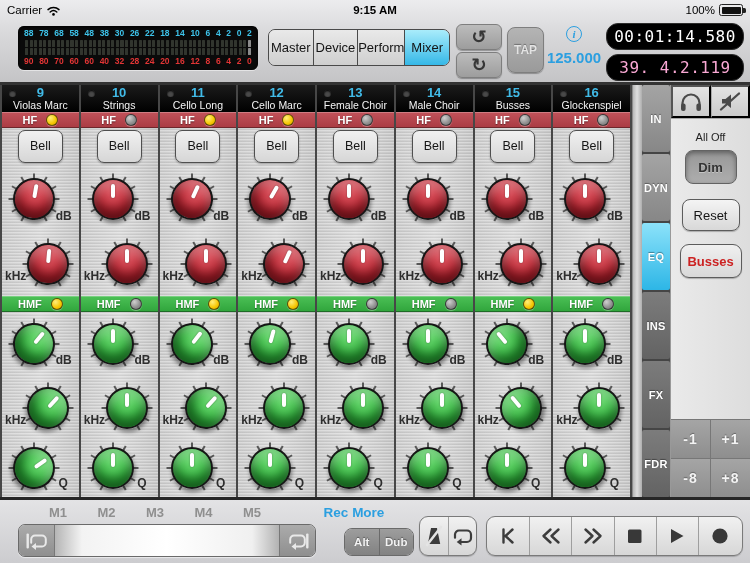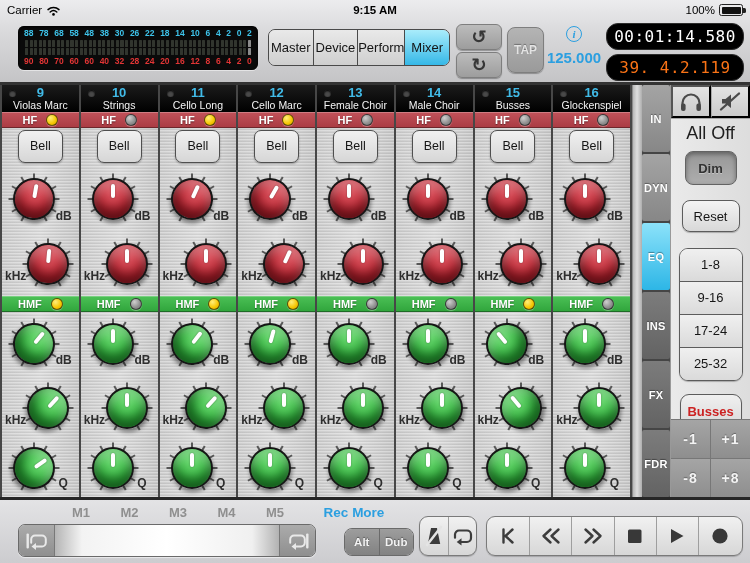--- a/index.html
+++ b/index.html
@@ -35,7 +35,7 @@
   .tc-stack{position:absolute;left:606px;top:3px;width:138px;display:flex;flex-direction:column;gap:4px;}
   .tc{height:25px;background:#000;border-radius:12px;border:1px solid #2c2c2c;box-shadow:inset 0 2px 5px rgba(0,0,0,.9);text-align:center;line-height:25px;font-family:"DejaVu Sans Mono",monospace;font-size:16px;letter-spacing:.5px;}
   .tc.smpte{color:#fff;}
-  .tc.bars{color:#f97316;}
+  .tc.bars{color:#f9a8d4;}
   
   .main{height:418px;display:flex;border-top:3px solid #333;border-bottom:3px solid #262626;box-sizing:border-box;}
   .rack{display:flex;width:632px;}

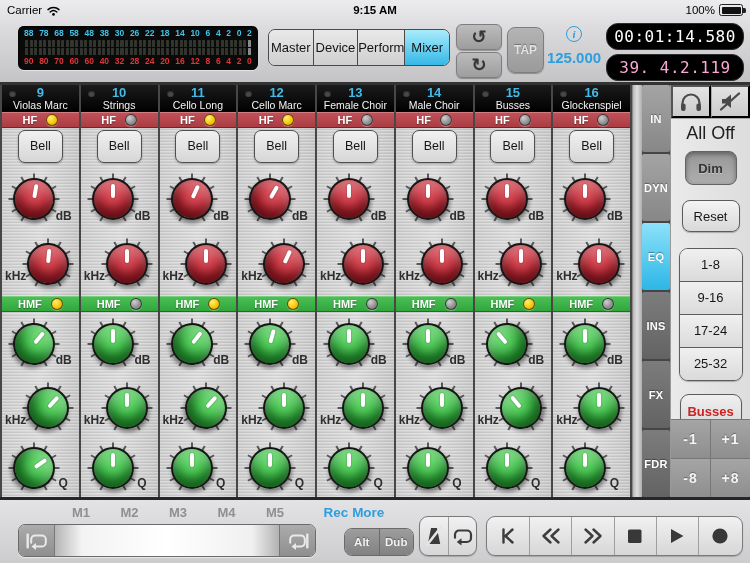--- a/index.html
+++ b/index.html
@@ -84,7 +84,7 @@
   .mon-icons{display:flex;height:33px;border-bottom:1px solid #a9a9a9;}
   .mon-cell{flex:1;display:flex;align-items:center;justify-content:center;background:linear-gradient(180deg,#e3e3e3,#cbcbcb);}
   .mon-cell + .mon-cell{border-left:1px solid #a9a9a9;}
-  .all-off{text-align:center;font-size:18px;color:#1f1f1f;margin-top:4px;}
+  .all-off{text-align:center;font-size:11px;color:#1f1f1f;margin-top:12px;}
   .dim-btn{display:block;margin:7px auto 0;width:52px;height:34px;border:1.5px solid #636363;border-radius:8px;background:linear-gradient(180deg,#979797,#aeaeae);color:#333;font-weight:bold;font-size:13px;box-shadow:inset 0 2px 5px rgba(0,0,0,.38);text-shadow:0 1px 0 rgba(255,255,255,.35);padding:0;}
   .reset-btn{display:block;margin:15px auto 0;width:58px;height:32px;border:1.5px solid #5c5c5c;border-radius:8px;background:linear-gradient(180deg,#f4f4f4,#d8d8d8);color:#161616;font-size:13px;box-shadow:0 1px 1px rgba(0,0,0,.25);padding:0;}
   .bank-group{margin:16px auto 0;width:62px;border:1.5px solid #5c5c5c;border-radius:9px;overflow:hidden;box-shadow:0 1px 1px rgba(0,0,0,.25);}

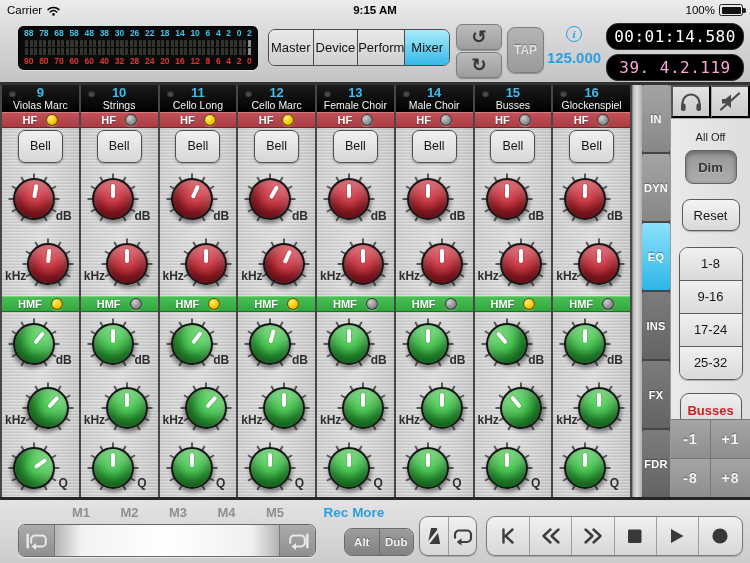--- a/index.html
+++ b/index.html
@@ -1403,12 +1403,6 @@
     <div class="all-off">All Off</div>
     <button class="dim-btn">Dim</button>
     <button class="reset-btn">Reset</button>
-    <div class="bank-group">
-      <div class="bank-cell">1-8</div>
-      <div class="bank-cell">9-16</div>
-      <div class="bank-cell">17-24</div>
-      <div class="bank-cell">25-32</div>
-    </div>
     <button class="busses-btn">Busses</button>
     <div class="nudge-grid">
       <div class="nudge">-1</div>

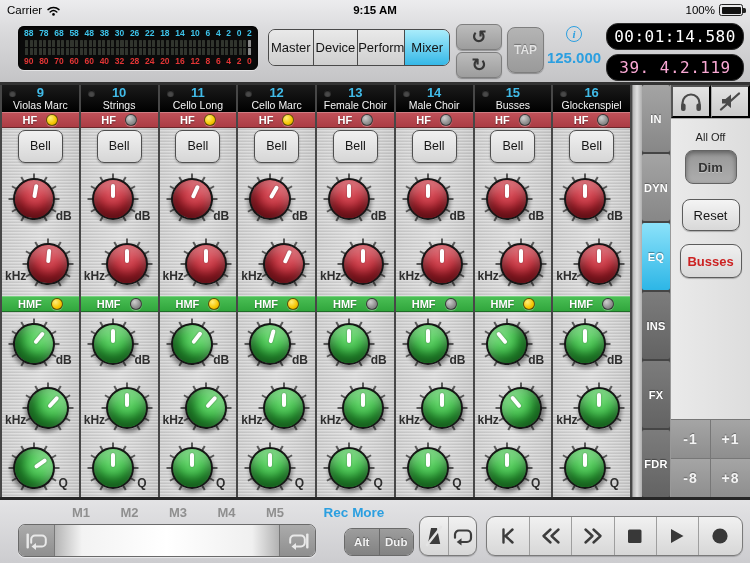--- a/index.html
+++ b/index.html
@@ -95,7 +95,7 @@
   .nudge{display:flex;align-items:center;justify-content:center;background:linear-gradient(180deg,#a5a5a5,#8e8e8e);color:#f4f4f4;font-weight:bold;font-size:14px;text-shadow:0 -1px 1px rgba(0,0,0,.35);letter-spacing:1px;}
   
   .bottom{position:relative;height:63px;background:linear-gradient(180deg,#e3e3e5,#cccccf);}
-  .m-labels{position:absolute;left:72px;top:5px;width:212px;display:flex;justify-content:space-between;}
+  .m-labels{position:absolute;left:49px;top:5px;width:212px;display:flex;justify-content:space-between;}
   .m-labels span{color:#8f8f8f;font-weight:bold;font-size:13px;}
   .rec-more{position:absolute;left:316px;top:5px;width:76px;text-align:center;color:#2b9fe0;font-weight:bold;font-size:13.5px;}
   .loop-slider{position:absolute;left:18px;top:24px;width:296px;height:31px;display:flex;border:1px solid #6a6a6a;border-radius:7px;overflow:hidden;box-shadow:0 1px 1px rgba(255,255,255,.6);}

- - - -

Above are some records. Count the lines among them with the word "hidden", and answer with the number only.

→ RESPONSE BOX
2